The rare display of frustration with the practice surfaced in a lively session as participants discussed a range of issues, including the frequent cuts made in foreign films shown here and the blacking out of bare female flesh in Western magazines. 

A show of hands indicated that around a third of the mainly Arab audience still supported state censorship.

In the end, though, they voted 58 percent in favour of the motion: ‘This House believes censorship makes a mockery of the arts’.

Speaking against the statement, Iraqi American Nada Shabout said "local context and cultural sensitivity" had to be respected, especially in Gulf universities which had recently introduced classes in modern art.

"It reflects the needs of the audience," added Shabout, the director of the Contemporary Arab and Muslim Cultural Studies Institute at the University of North Texas.

"What is the point of shocking the audience?" she asked. "Art is about pushing boundaries and you slowly push them more and more to create the right spaces for debate."

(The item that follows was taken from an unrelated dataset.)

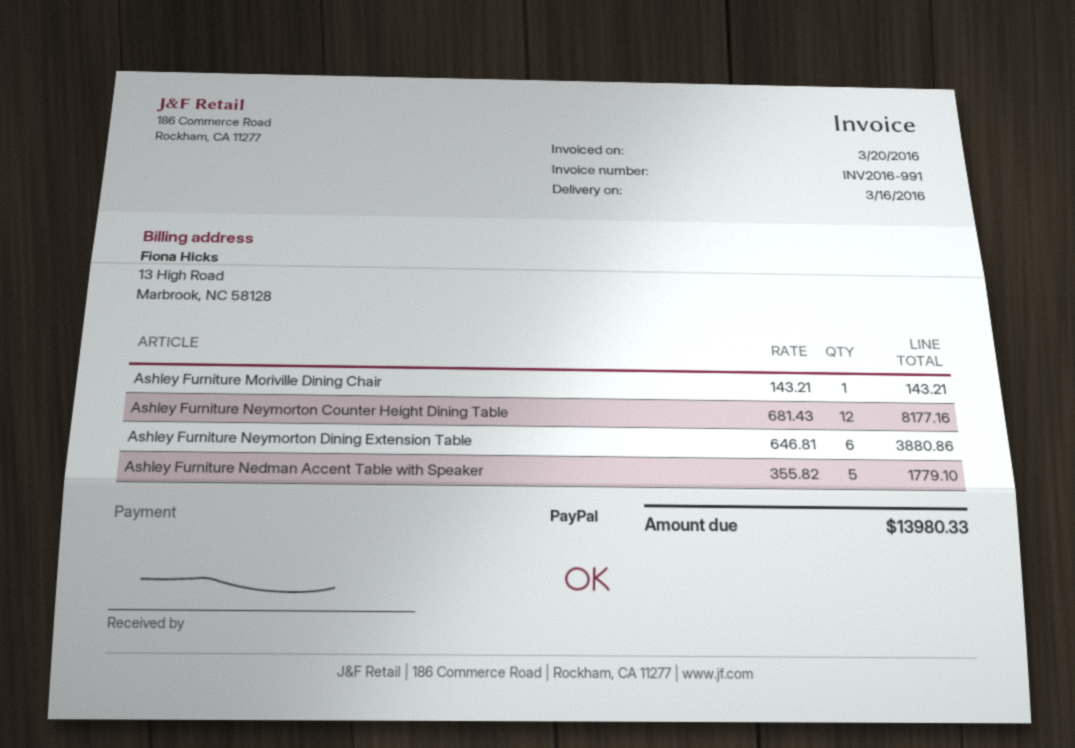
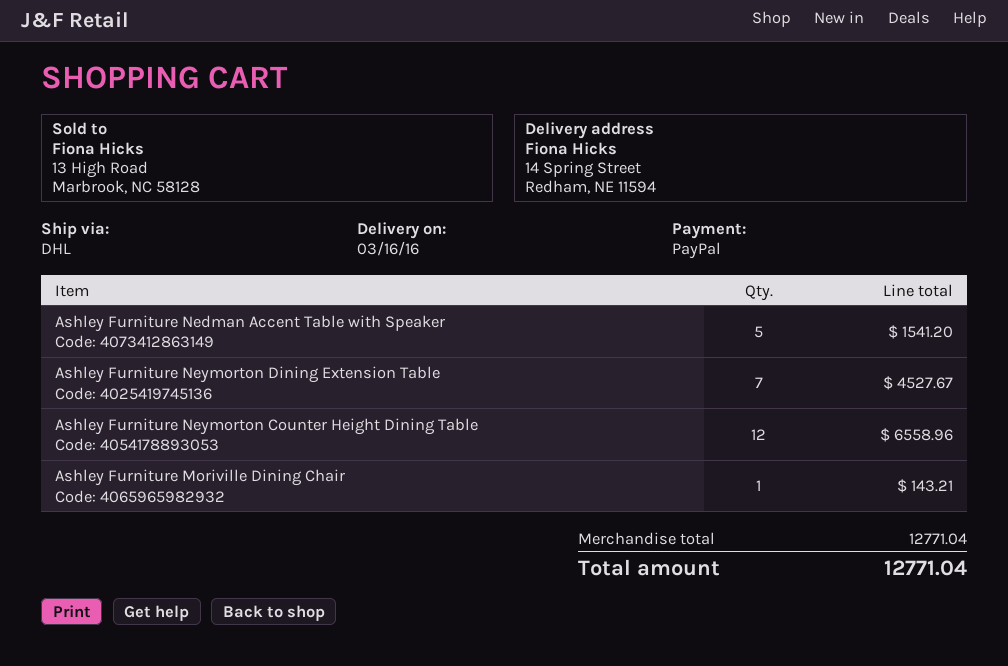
Ashley Furniture Neymorton Counter Height Dining Table: 12 for 8177.16 -> 12 for 6558.96
Ashley Furniture Neymorton Dining Extension Table: 6 for 3880.86 -> 7 for 4527.67
Ashley Furniture Nedman Accent Table with Speaker: 5 for 1779.10 -> 5 for 1541.20
total: 13980.33 -> 12771.04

Arguing on the same side, Peter Florence, British founder and director of the Hay Festival which showcases writers from around the world, said the motion had to be opposed because it was "stupid and offensive" and because censorship did not work.

"You can kill the artist," he said. "But you cannot kill the art. It survives in the public imagination."

"Censorship does not make a mockery of the arts. It brutalizes the arts...and worst of all it is murderous!"

Nat Muller, independent curator and art critic living between Europe and the Middle East, said art was about pushing "the boundaries of what is acceptable in form, in aesthetics, in ideas and in concepts and about taking people out of their comfort zones".

She added: "We cannot let the argument of cultural sensitivity become a euphemism for political or cultural repression every time governments, donors, audiences or others do not like, disagree or feel uncomfortable with the work of art."

Arguing for the motion, Syrian Malek Jandali, who received the 2011 Freedom of Expression Award for his controversial song "Watani Ana" or "I am my homeland" said art was about life.  Anyone banning it was hindering progress.

He strongly rejected the argument that censorship protected people from inappropriate images. "Nature knows no indecencies," he said. "Indecencies are only in the mind of people. We invented them."